[Inductor] GEMM Shape Padding Optimization (pytorch#90425)

jiawenliu64 · pytorchmergebot · commit 4a1633ca694b · 2022-12-09T22:48:02.000Z
Summary: Optimize the shape padding in the following perspectives: - Add BFloat16 support for AMP training and Float16 support for inference - Optimize microbenchmark to avoid peak memory issue, and include profiling memory ops to make more accurate decision - Add a flag to turn off/on padding dims N and M in `torch.bmm` due to expensive memory copy of `.contiguous` to avoid peak memory issues in internal models Test Plan: CI Differential Revision: D41724868 Pull Request resolved: pytorch#90425 Approved by: https://github.com/jianyuh
diff --git a/torch/_inductor/config.py b/torch/_inductor/config.py
@@ -92,7 +92,9 @@ def is_fbcode():
 
 # Pad input tensors of matmul/bmm/addmm to leverage Tensor Cores in NVIDIA GPUs
 shape_padding = os.environ.get("TORCHINDUCTOR_SHAPE_PADDING", "0") == "1"
-alignment_size = 4
+
+# Pad input tensors in dimension N and M of bmm to leverage Tensor Cores in NVIDIA GPUs
+shape_padding_bmm = os.environ.get("TORCHINDUCTOR_SHAPE_PADDING_BMM", "1") == "1"
 
 # Fx-based linear/matmul/bmm + permute/transpose vertical fusion
 permute_fusion = os.environ.get("TORCHINDUCTOR_PERMUTE_FUSION", "0") == "1"
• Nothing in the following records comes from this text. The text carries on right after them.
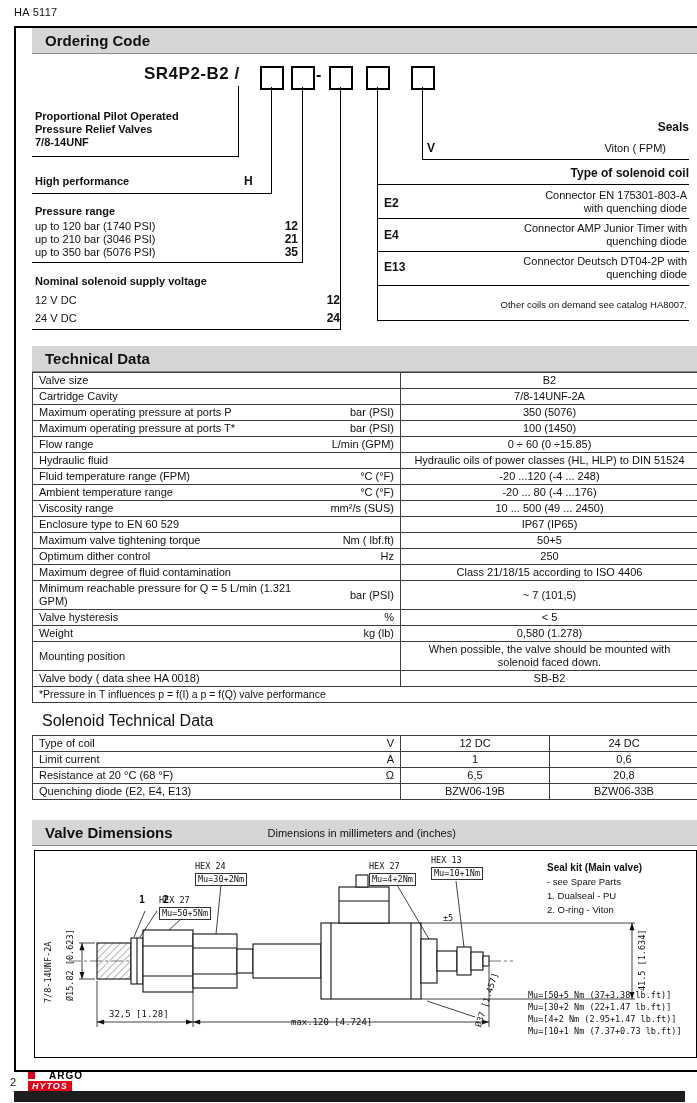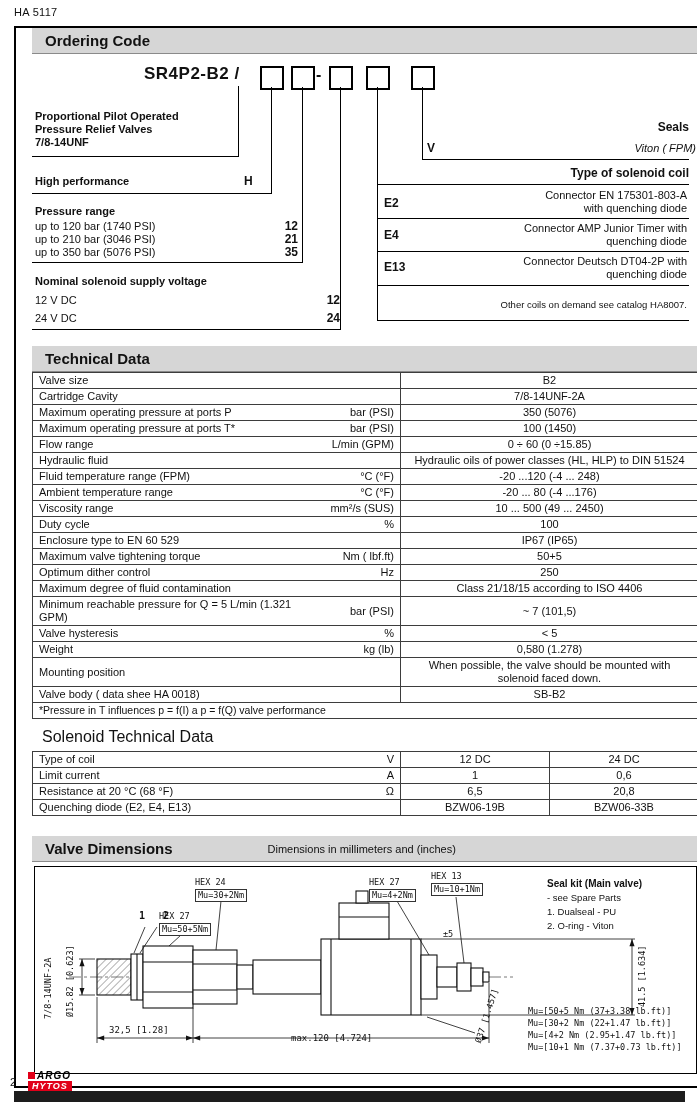"Viton ( FPM)" div.opt { font-style: italic -> none; left: 457px -> 427px }
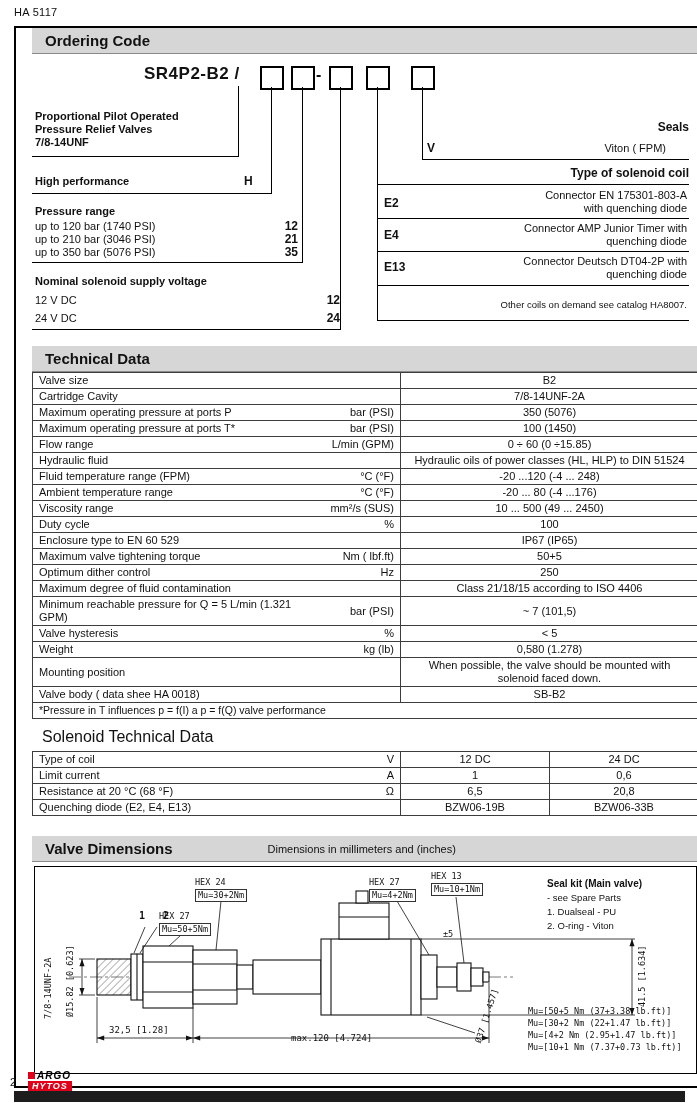"Duty cycle" tr { html: <tr> <td>Duty cycle</td> <td>%</td> <td>100</td> </tr> -> none }
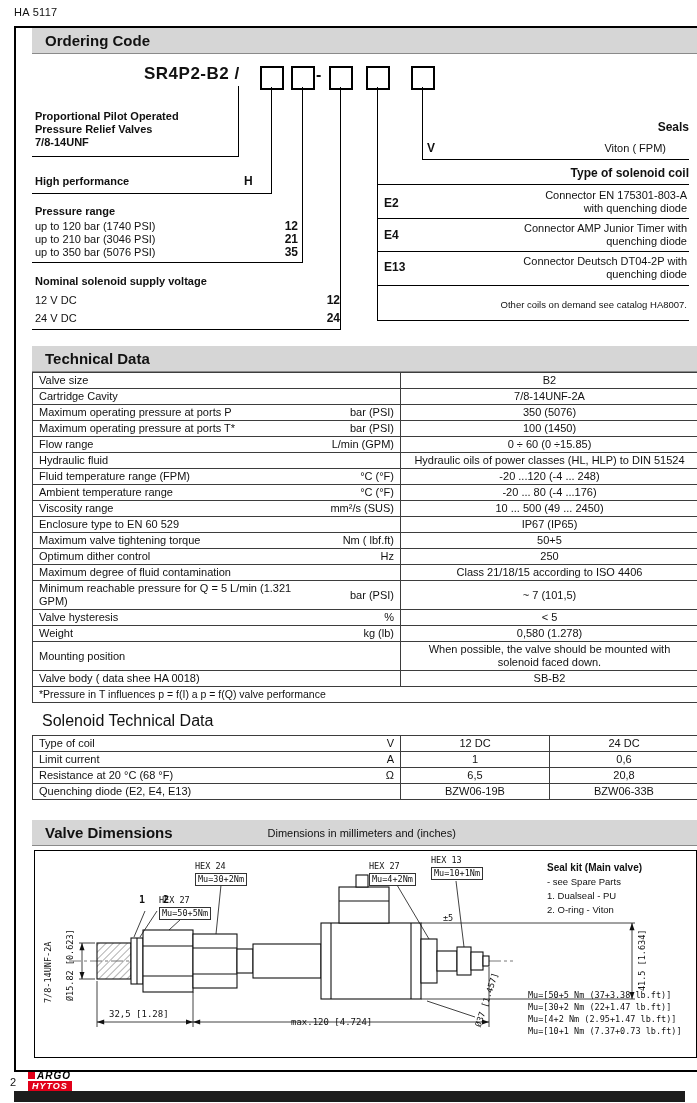"ARGO" .logo-top { font-style: italic -> none; gap: 2px -> 14px }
diff --git a/torch/_inductor/decomposition.py b/torch/_inductor/decomposition.py
@@ -140,26 +140,32 @@ def floordiv(a, b):
     return aten.div.Tensor_mode(a, b, rounding_mode="floor")
 
 
-def get_padded_length(x):
-    if x % config.alignment_size == 0:
+def get_alignment_size(x):
+    if x.dtype == torch.float16 or x.dtype == torch.half or x.dtype == torch.bfloat16:
+        return 8
+    elif x.dtype == torch.float32 or x.dtype == torch.float:
+        return 4
+    else:
+        return 0
+
+
+def check_device(a: Tensor, b: Tensor):
+    return a.is_cuda and b.is_cuda
+
+
+def get_padded_length(x, alignment_size):
+    if alignment_size == 0 or x % alignment_size == 0:
         return 0
-    return int((x // config.alignment_size + 1) * config.alignment_size) - x
+    return int((x // alignment_size + 1) * alignment_size) - x
 
 
 def pad_dim(x, padded_length, dim):
+    if padded_length == 0:
+        return x
     pad = x.new_zeros(*x.shape[:dim], padded_length, *x.shape[dim + 1 :])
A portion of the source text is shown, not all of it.